Mechanic Colin Clint and his wife Rachel, of Bury St Edmunds, Suffolk, ended the family tradition when Rebecca was born two weeks prematurely, weighing 8lbs 6oz. The last 10 births in the Clint family, spread over five generations, have all been boys. Ladbrokes have estimated the odds of ten males being born to one family as 1,024-1.

Rachel Clint, 24, who has a six-year-old daughter from a previous relationship, always suspected that the baby would be a girl. "When I first got pregnant, everyone in Colin's family was saying it was going to be a boy because it couldn't be anything else. We came up with the name Craig in case she was a boy. But it just didn't sound right.

"Every time the baby kicked me, Colin would say 'That's my boy' even though I kept saying she was a girl."

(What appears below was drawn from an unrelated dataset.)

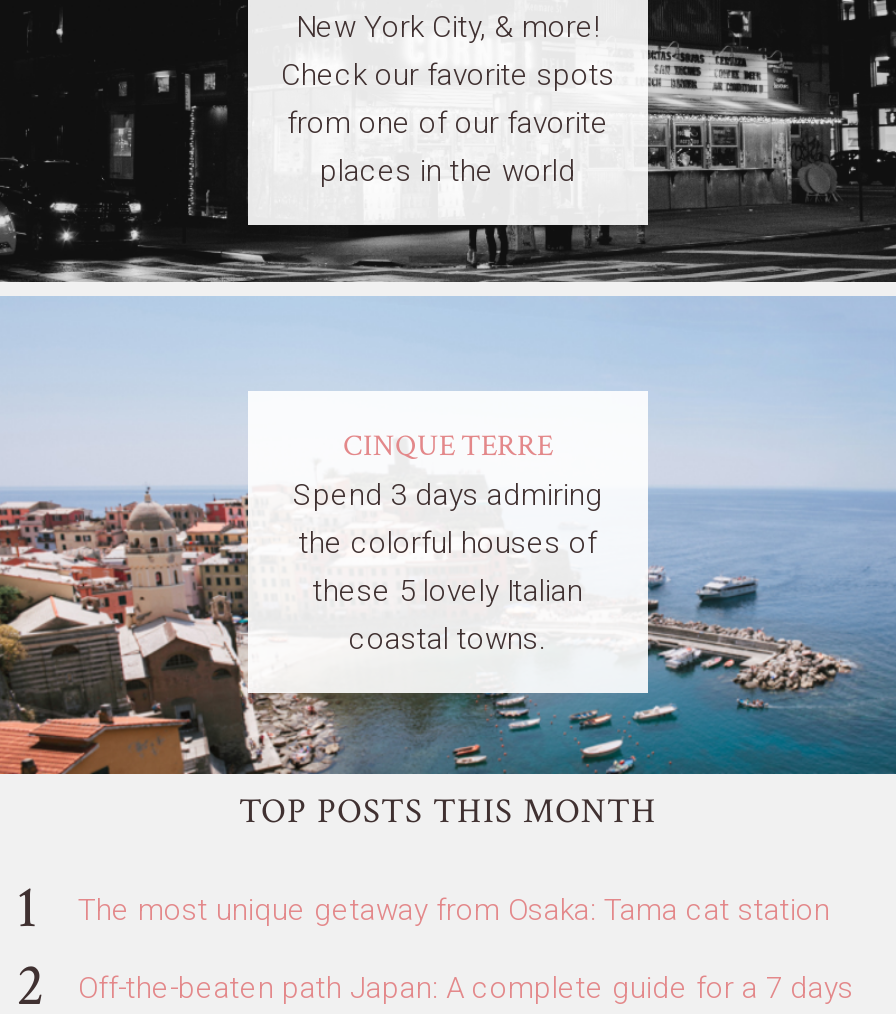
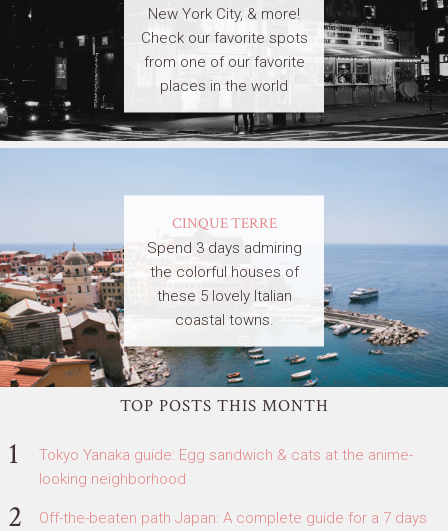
[78,892,830,928] The most unique getaway from Osaka: Tama cat station -> [39,446,413,488] Tokyo Yanaka guide: Egg sandwich & cats at the anime- | looking neighborhood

A scan at 20 weeks showed that the baby would be a girl. But Colin, also 24, remained unconvinced. "Scans are never 100 per cent, and I still didn't believe it."

The last girl to be born in the family was Fanny Clint, born in Liverpool in the 1860s. Baby Rebecca's grandmother, June Clint, 53, puts the lack of girls in the family partly down to the fact that her husband's grandfather and great-grandfather only had one son each, in a time when large families were commonplace.